Three, competition among private HMOs make their services to their clients more efficient and fast. What often harms the pockets of patients is not medicine prices, but the cost of diagnostic tests, clinic or hospital stay, and the physicians’ and other health professional fees, especially if one goes through surgery.

So if diagnostic tests, physicians’ fees, hospital stay are among the expensive aspects of public health care, do we expect new laws and government regulations like “Cheaper diagnostic tests law”, “Cheaper physician fees law”, “Cheaper hospital stay law”, along the lines of the recently-enacted “Cheaper medicines law”? Will we see price control in diagnostic tests, physician fees and hospital stay, the same way that the government enacted medicine price control? And will we see the retention of VAT, import tax, import documentary stamp tax and other taxes on hospital/clinic laboratory and medical equipment, high corporate and personal income taxes on hospital and health professionals’ income, the same way that the government retained those multiple taxes on medicines while pontificating that it wants “cheaper medicines”?

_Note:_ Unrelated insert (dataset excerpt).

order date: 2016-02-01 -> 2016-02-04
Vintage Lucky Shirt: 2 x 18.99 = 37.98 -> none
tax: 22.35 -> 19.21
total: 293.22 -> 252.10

The HMO sector should be spared from current and future attempts at more government regulations. Regulations by nature mean prohibitions. They are meant to create paralysis, even temporarily. Government regulators say, “Don’t move, don’t start anything, until you pay various taxes and fees, until you get our signatures and permits first.”

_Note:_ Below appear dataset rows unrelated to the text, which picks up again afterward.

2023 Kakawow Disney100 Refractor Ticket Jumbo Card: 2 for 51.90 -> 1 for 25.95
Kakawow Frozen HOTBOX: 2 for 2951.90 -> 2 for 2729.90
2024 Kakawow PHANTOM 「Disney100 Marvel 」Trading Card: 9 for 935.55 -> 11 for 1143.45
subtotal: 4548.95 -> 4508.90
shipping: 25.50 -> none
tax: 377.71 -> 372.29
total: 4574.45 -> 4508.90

There are not many private HMOs in the Philippines. Private HMOs are non-mandatory, which force these private companies to deliver efficient services at more affordable costs to attract more clients. The Philippine government’s health insurance monopoly, PhilHealth, is mandatory and corporate membership and registration is done by force. And since it is a political institution created by law and funded by mandatory -- not voluntary, contributions, we would hear lots of political intervention, inefficiencies, even corruption charges.
A monopolist with guaranteed income from forced contributions can afford to be lazy and inefficient since there is very little possibility of losses. And should huge losses show up later, there is no possibility of bankruptcy because there are always billions of pesos of tax money to bail it out.

The medicine sub-sector of Philippine health care system has been lost to huge government intervention and regulations. From patent confiscation (through compulsory licensing, government use and parallel importation) to medicine price control, to generics only for government physicians plus many other provisions, the extent of government intervention is wide.

It is important therefore that the other sub-sectors of the country’s health care system should be spared from further government encroachment and heavy regulations. These sub-sectors include the HMOs, hospital and clinic expansion and branching, and medical education. Protection of the public is best assured by competition among players and brand or corporate integrity, not more government taxation, regulation and sometimes, cronyism.